Stored dataset items
=== Begin Enclosure ===

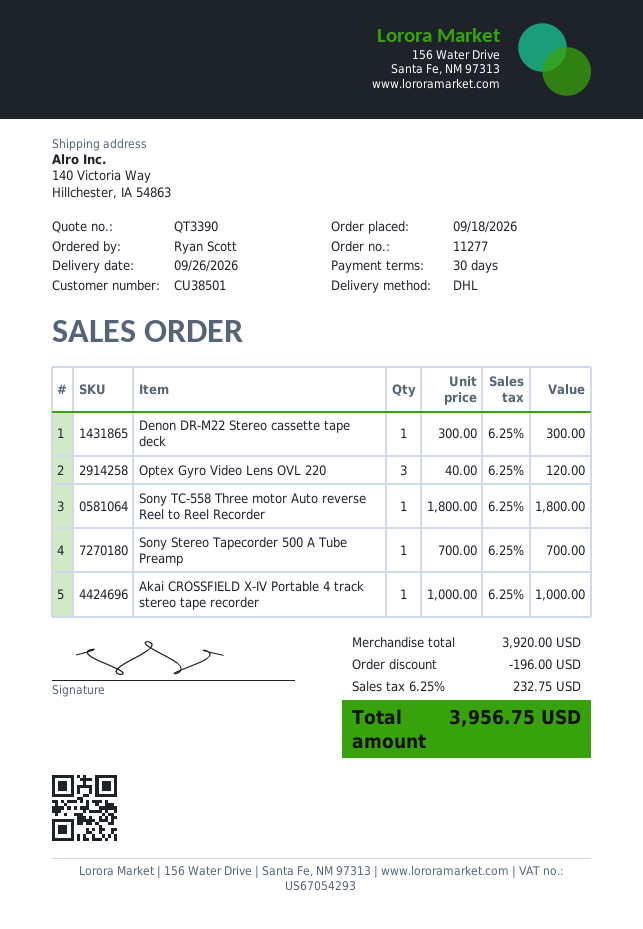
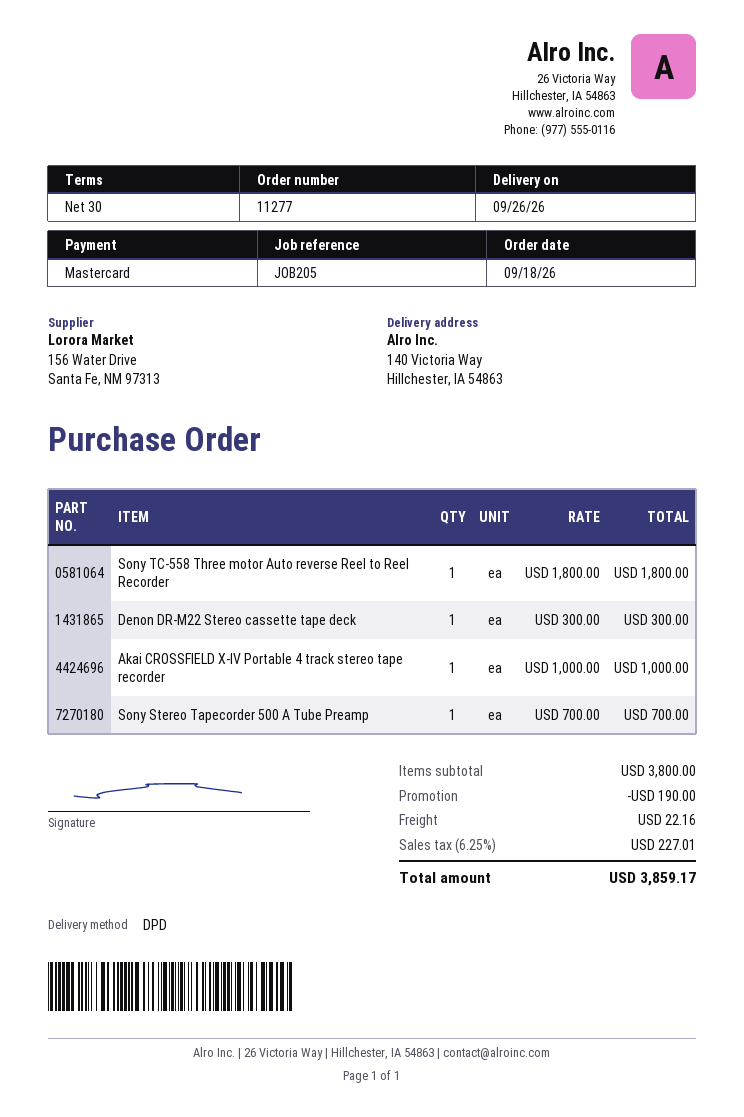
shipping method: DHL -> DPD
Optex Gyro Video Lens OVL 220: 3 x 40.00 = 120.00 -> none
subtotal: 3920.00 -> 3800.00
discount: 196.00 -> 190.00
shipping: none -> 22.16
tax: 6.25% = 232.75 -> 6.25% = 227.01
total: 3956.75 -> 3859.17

=== End Enclosure ===
=== Begin Enclosure ===

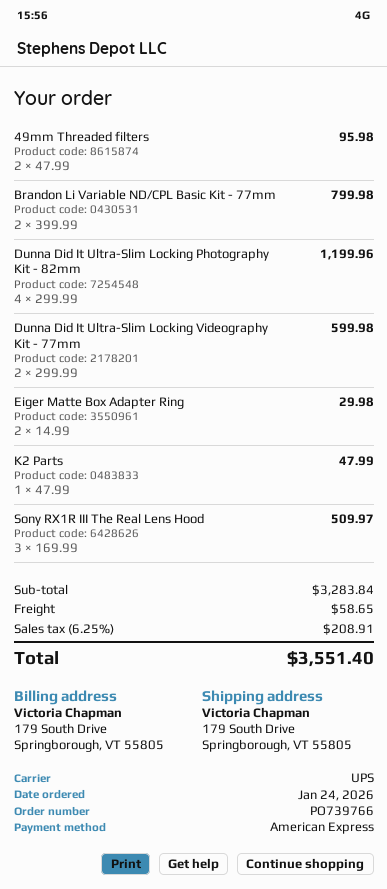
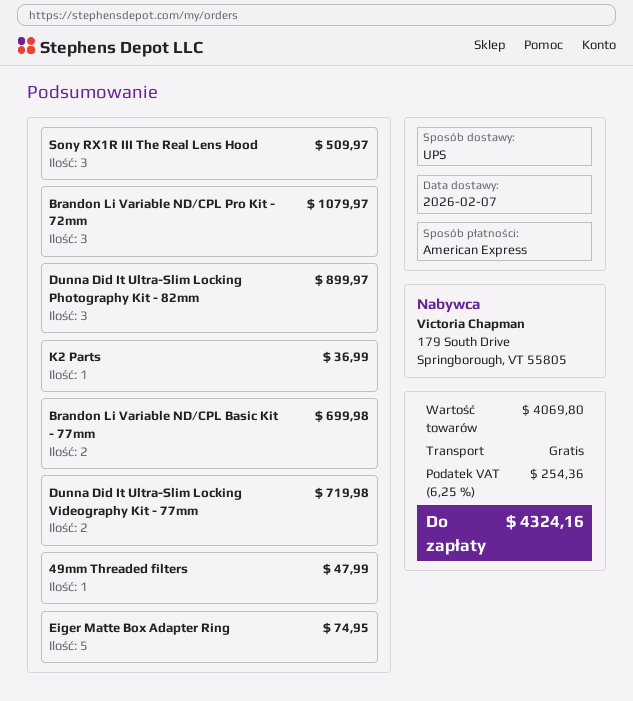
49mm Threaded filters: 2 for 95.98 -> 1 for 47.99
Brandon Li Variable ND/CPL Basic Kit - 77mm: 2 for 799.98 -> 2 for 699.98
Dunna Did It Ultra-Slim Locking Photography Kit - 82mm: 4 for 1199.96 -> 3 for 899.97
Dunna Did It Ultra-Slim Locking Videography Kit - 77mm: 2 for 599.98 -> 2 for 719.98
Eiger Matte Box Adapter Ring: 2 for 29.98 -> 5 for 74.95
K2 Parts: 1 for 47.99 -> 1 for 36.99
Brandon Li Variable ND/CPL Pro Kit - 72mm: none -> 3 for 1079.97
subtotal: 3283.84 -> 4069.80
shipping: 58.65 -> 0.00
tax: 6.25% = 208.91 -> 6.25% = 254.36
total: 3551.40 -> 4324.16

=== End Enclosure ===
=== Begin Enclosure ===

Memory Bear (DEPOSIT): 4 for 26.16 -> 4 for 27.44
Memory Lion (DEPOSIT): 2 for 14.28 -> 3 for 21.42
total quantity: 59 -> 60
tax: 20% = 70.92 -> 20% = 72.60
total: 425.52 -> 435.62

=== End Enclosure ===

> Exercise goal
Exactly the lines above from the one with "shipping method: DHL -> DPD" to the one with "total: 3956.75 -> 3859.17", both included, are to be quoted; leave the rest out.

> Response to this task
shipping method: DHL -> DPD
Optex Gyro Video Lens OVL 220: 3 x 40.00 = 120.00 -> none
subtotal: 3920.00 -> 3800.00
discount: 196.00 -> 190.00
shipping: none -> 22.16
tax: 6.25% = 232.75 -> 6.25% = 227.01
total: 3956.75 -> 3859.17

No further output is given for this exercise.